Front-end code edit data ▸
※ ※ ※
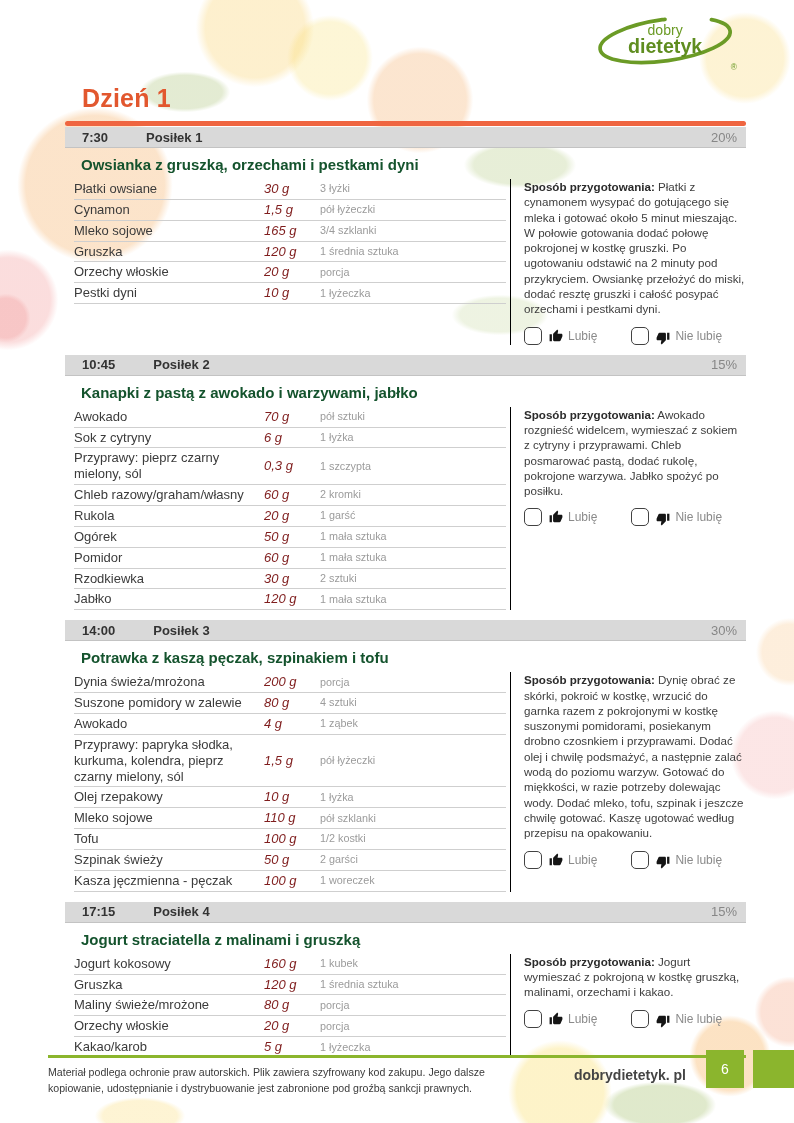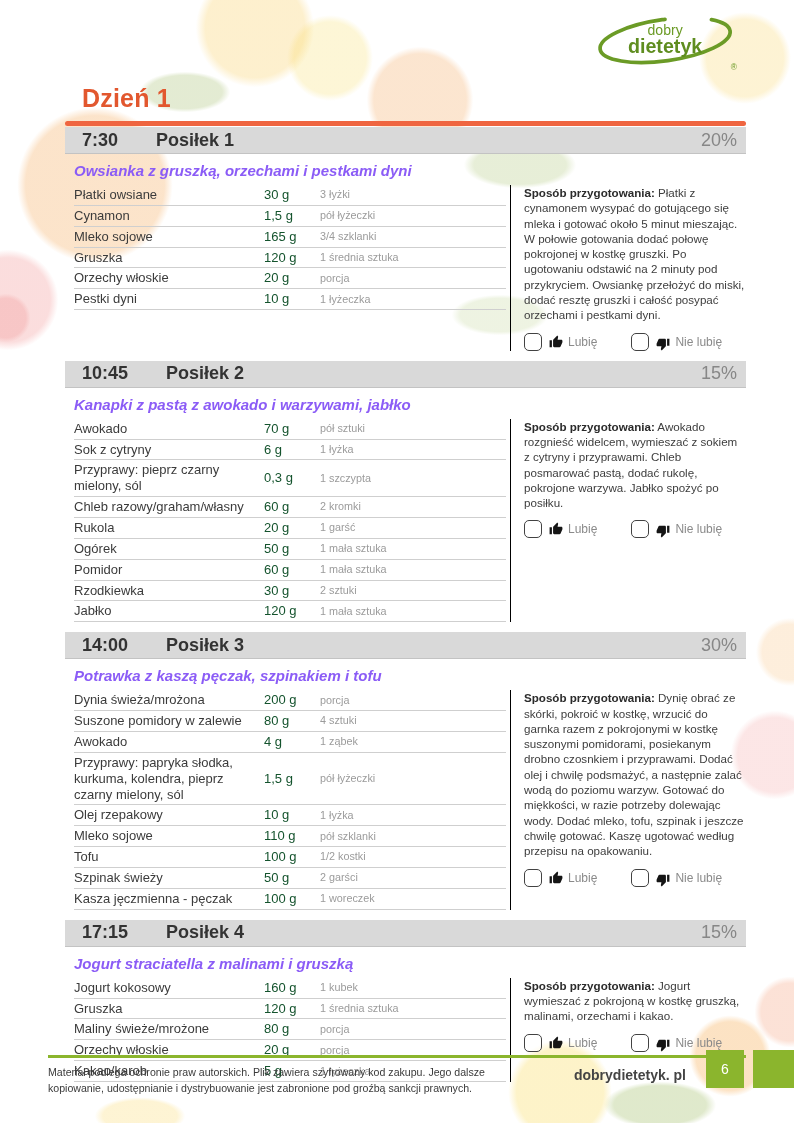"7:30" .meal-bar { font-size: 18px -> 13px; height: 27px -> 21px }
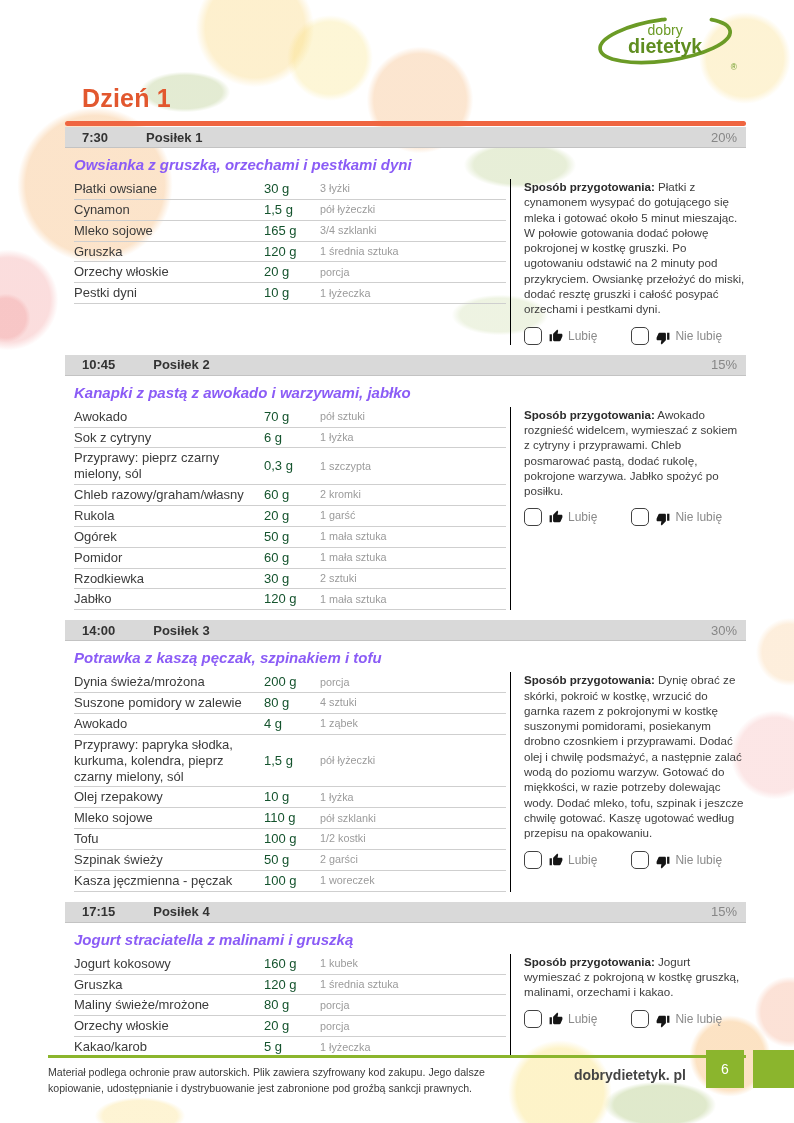"Owsianka z gruszką, orzechami i" .meal-title { color: #8b5cf6 -> #14532d; font-style: italic -> none; margin: 8px 0 6px 9px -> 8px 0 6px 16px }
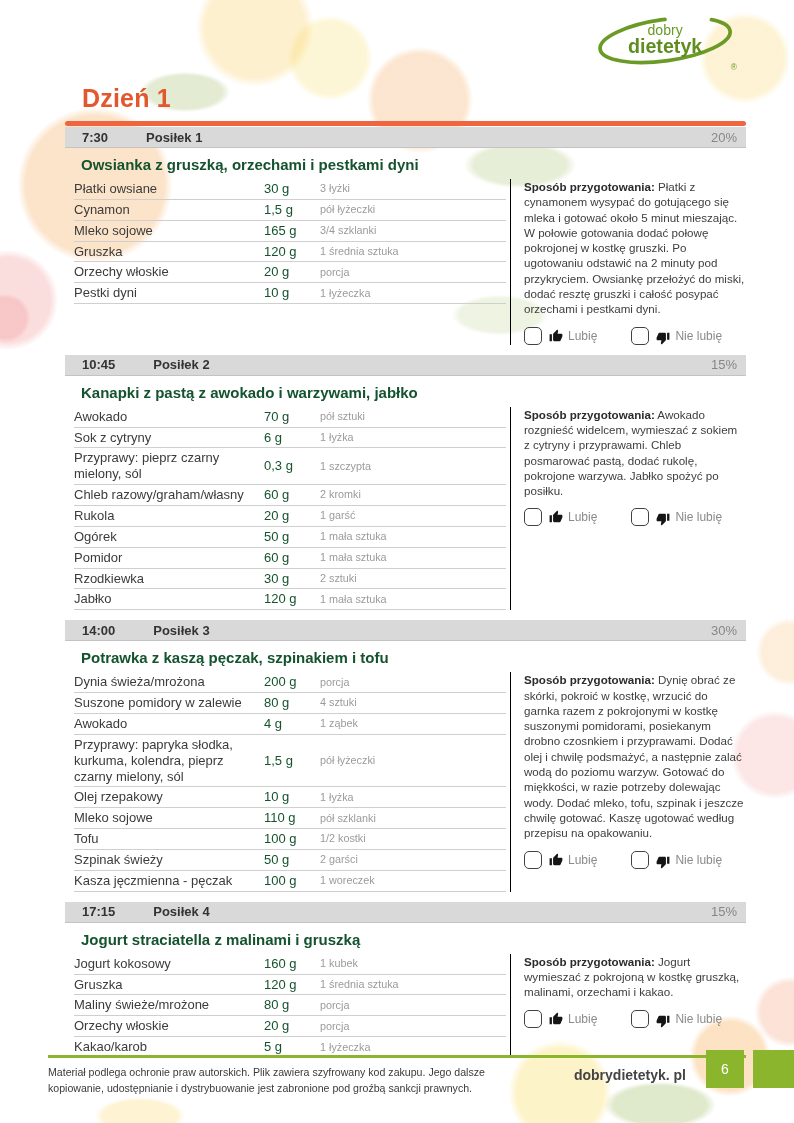"30 g" .ing-amount { color: #14532d -> #7f1d1d; font-style: none -> italic }
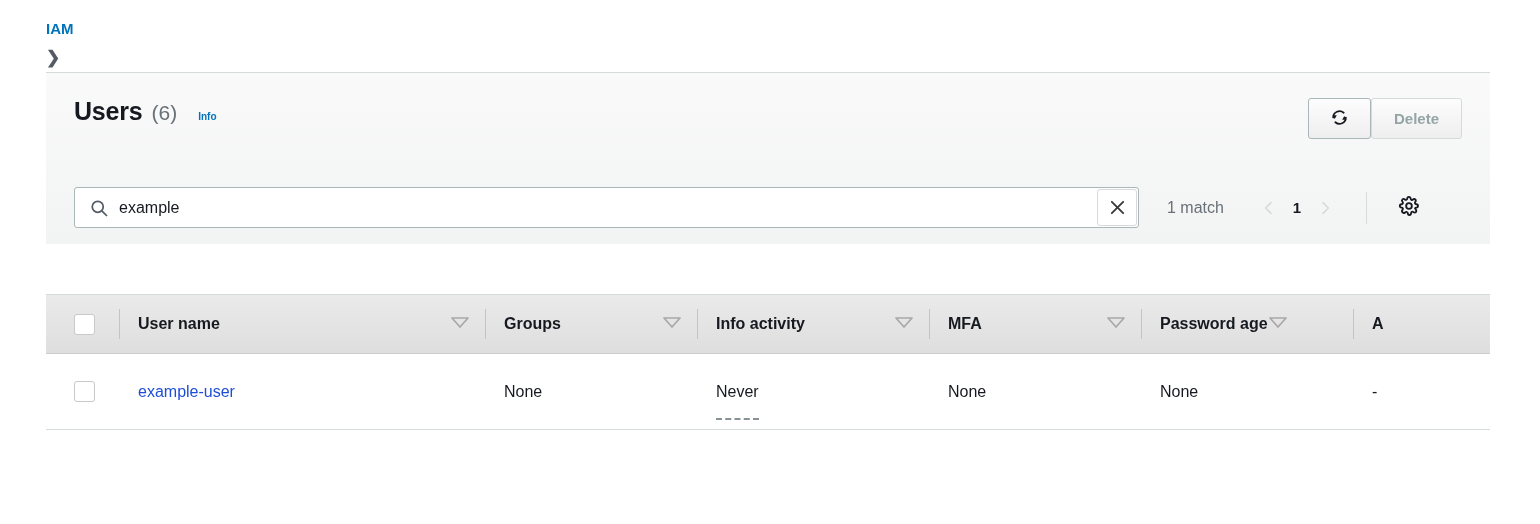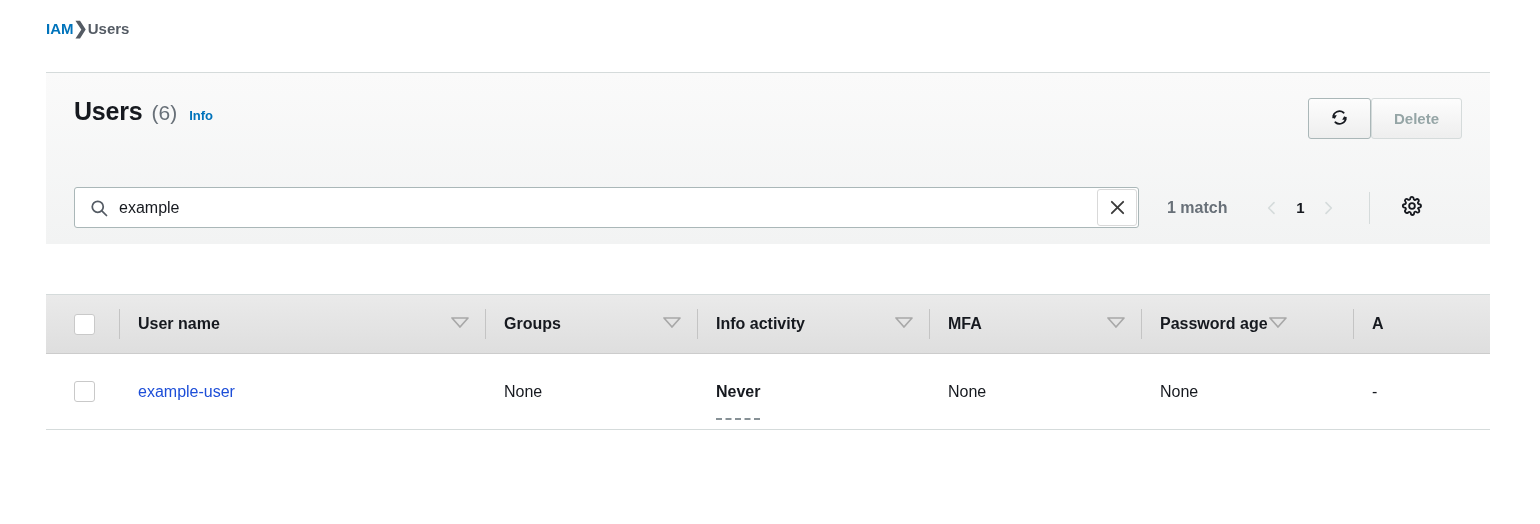"IAM" .breadcrumb { align-items: center -> flex-start; flex-direction: none -> column; gap: none -> 12px }
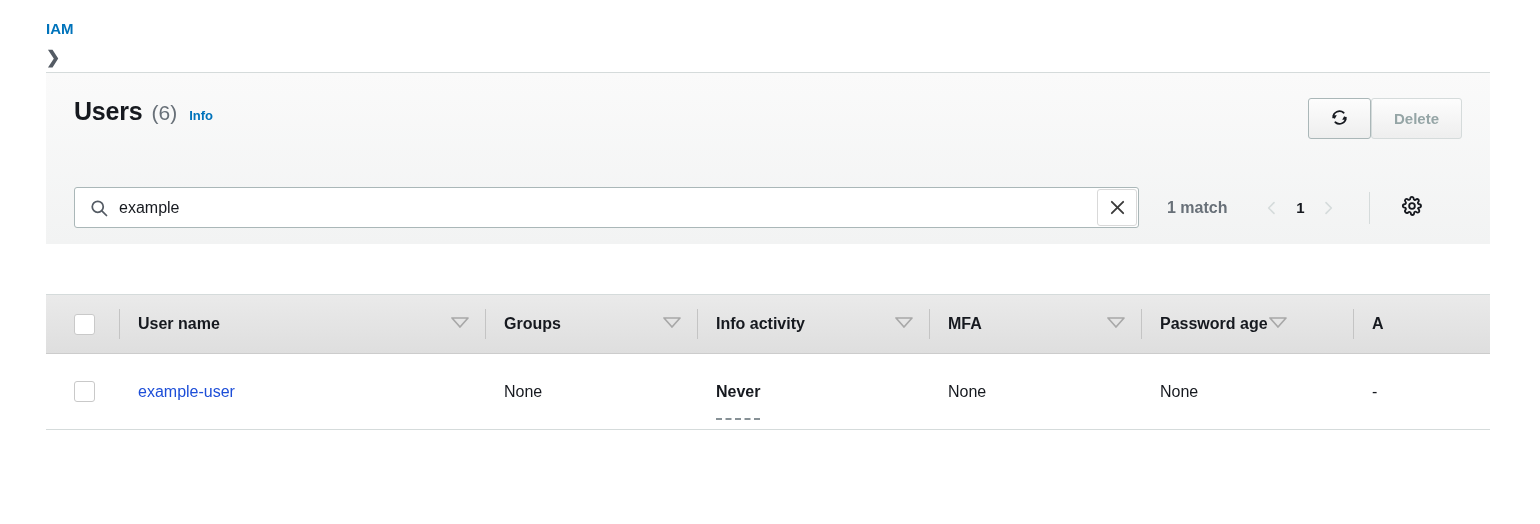"Info" .title-info { font-size: 13px -> 10px; margin-left: 3px -> 12px }
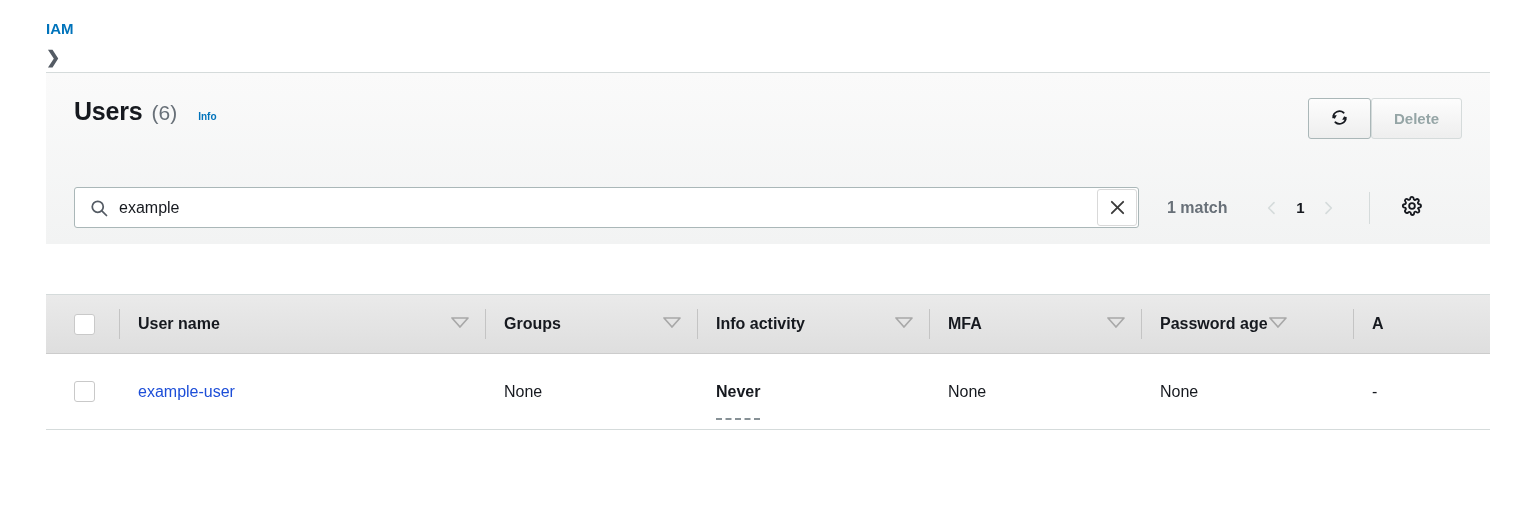"1 match" .match-text { font-weight: bold -> none }
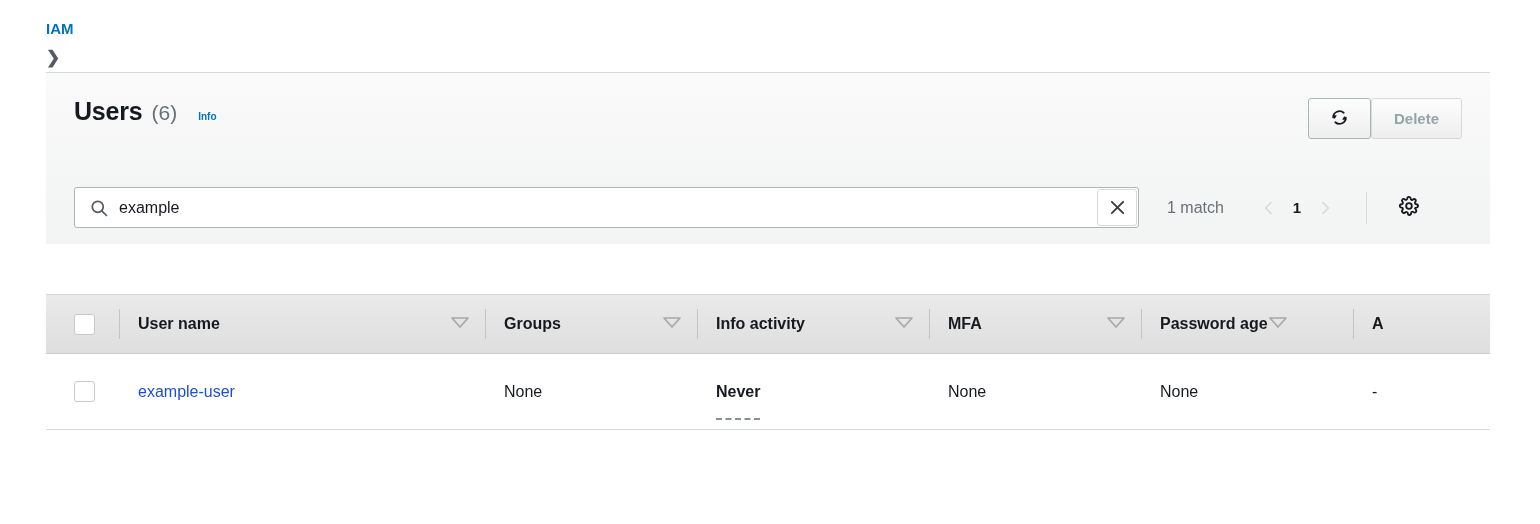"Never" .dashed-val { font-weight: bold -> none }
※ ※ ※
Goal of the exercise ▸ Leave out every picture, and write out exactly the lines from the one with "align-items: center ->" through the end of the records above, both ends included.

Result ▸
"IAM" .breadcrumb { align-items: center -> flex-start; flex-direction: none -> column; gap: none -> 12px }
"Info" .title-info { font-size: 13px -> 10px; margin-left: 3px -> 12px }
"1 match" .match-text { font-weight: bold -> none }
"Never" .dashed-val { font-weight: bold -> none }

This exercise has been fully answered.